The eleventh-century troper from Reichenau (Bamberg, Staatliche Bibliothek, Lit. 5 [Ed. V 9]) preserves a sequence _De ss. Senesio et Theoponto_ (_AH_ 34, p. 270) beginning _Devoti cordis laude nobis colende digne_:
http://tinyurl.com/monjovn
In the Synaxary of Constantinople these martyrs' feast falls on 4. January; Theopemptus by himself has another commemoration on 7. February. Other medieval calendars entered this pair under 5. January, as do also today's Greek Orthodox and other Byzantine-rite churches. In the RM they have always been commemorated on 3. January. At Nonantola they are celebrated liturgically both today and (translation feast) on 21. May. In Radolfzell, where the two are now civic patrons, they are celebrated liturgically on the third Sunday in July.
Some visuals:
a) The martyrdoms of Theopemptus and Theonas as depicted in the late tenth- or very early eleventh-century so-called Menologion of Basil II (Città del Vaticano, BAV, cod.

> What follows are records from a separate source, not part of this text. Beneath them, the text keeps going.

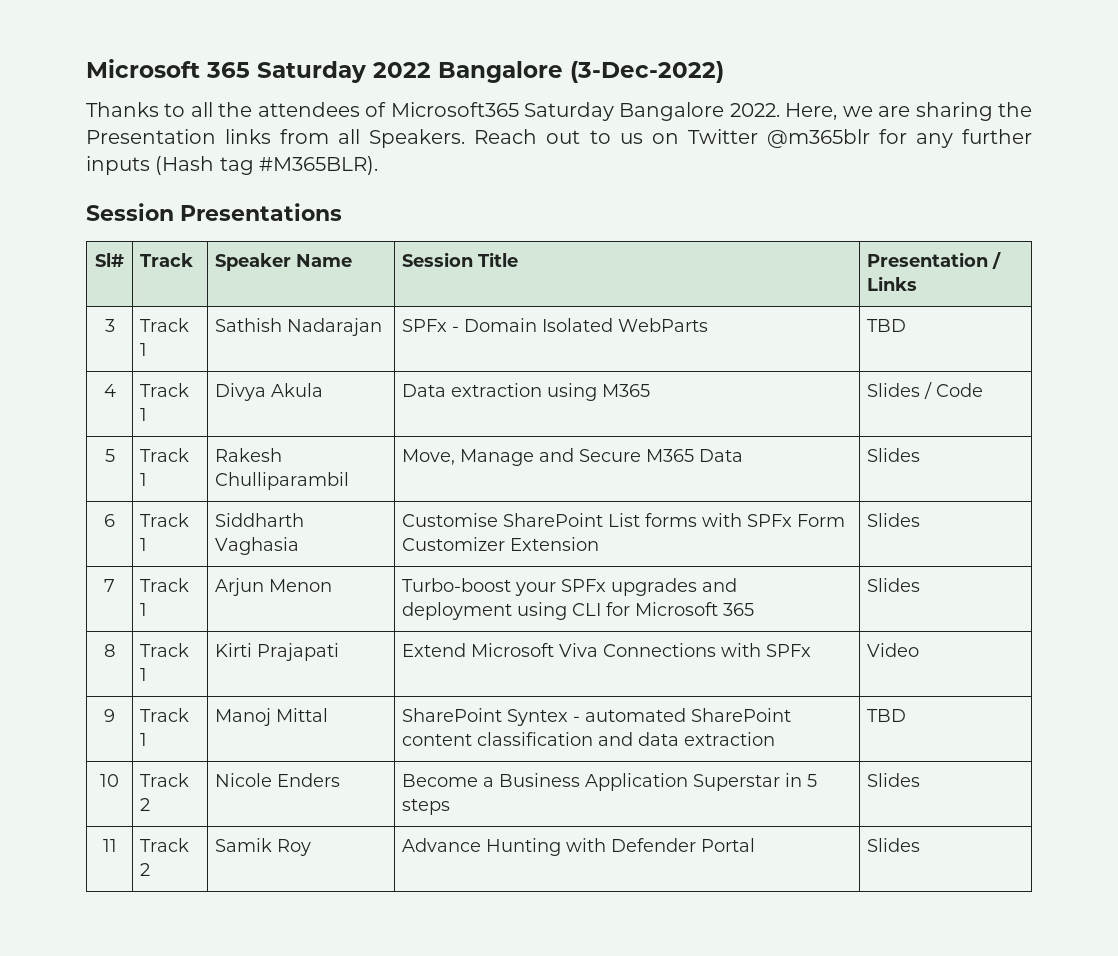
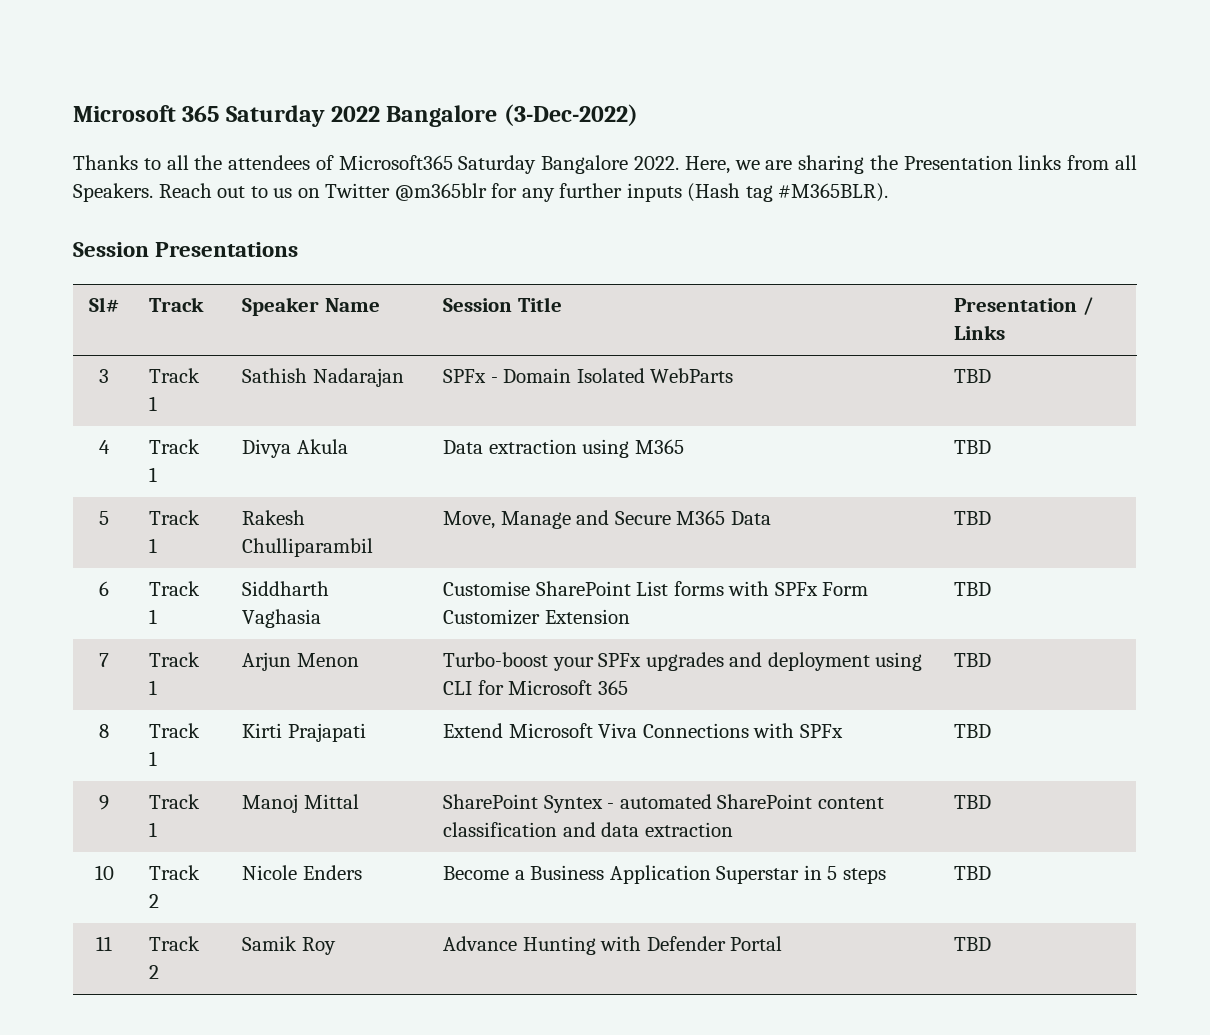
[867,382,984,399] Slides / Code -> [954,440,992,454] TBD
[867,448,921,462] Slides -> [954,511,992,525] TBD
[867,513,921,527] Slides -> [954,582,992,596] TBD
[867,578,921,592] Slides -> [954,653,992,667] TBD
[867,643,920,657] Video -> [954,724,992,738] TBD
[867,773,921,787] Slides -> [954,866,992,880] TBD
[867,838,921,852] Slides -> [954,937,992,951] TBD

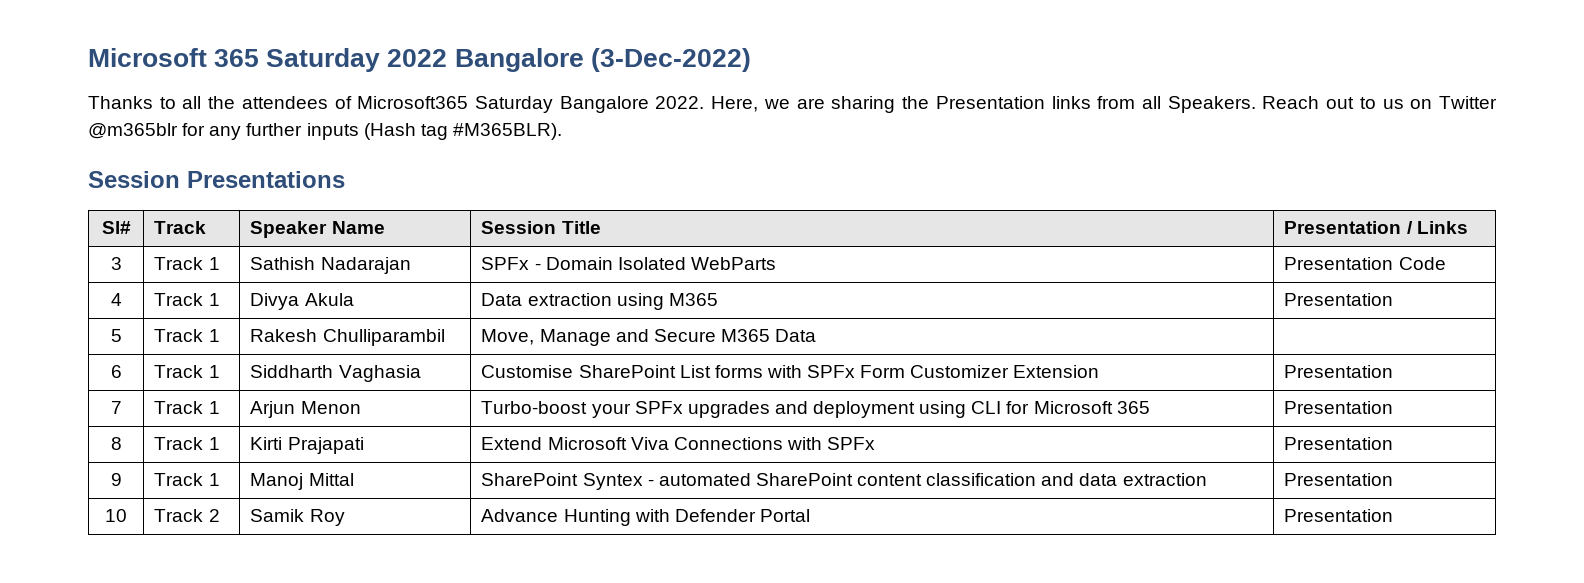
[954,369,992,383] TBD -> [1284,257,1446,270] Presentation Code
[954,440,992,454] TBD -> [1284,293,1394,306] Presentation
[954,511,992,525] TBD -> (817, 335) none
[954,582,992,596] TBD -> [1284,365,1394,378] Presentation
[954,653,992,667] TBD -> [1284,401,1394,414] Presentation
[954,724,992,738] TBD -> [1284,437,1394,450] Presentation
[954,795,992,809] TBD -> [1284,473,1394,486] Presentation
[242,865,362,880] [443,865,886,884] [954,866,992,880] [96,936,112,951] [149,936,201,951] [149,965,160,979] | Nicole Enders | Become a Business Application Superstar in 5 steps | TBD // 11 | Track 2 -> (220, 515) none
[954,937,992,951] TBD -> [1284,509,1394,522] Presentation

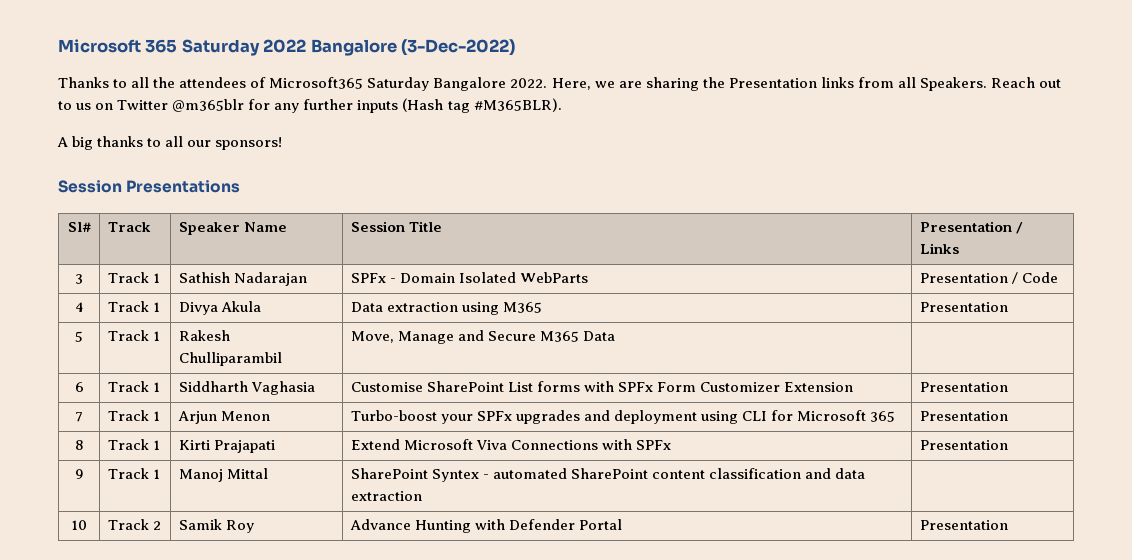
(562, 131) none -> [57,136,283,150] // A big thanks to all our sponsors!
(1394, 263) none -> [1011,272,1018,284] /
[1284,473,1394,486] Presentation -> (422, 496) none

Vat. gr. 1613, p. 295):
http://tinyurl.com/o54svmk
b) The martyrdoms of Theopemptus and Theonas as depicted (image 68 of 416) in the eleventh-century Imperial Menologion in the Walters (ms. W. 521, fol. 25r):
http://art.thewalters.org/detail/20337
c) The abbey of Nonantola's silver-on-wood reliquary for what are said to be the crania of Sts. Senesius and Theopompus (variously dated from the tenth century to the thirteenth), now kept in the Museo diocesano d'arte sacra e benedettino at Nonantola:
http://www.atlantedellarteitaliana.it/immagine/00008/4713OP8319.jpg
http://tinyurl.com/pfttn76
http://tinyurl.com/oudjfgh
d) Theopemptus (lower right panel, at top) and Theonas (lower right panel, at bottom) as depicted in an earlier fourteenth-century set of miniatures from Thessaloniki (betw. 1322 and 1340) for the Great Feasts (Oxford, Bodleian Library, MS Gr. th. f. 1, fol. 23v):
http://image.ox.ac.uk/images/bodleian/msgrthf1/23v.jpg
Here they are saints of 5. January; the female figure in the same panel could be St. Syncletica of Alexandria. Theopemptus' face is somewhat abraded but the elderly gents in the two upper panels (pope St. Sylvester I; the prophet Malachi) will enable one to form an idea of how he looked before the image suffered damage.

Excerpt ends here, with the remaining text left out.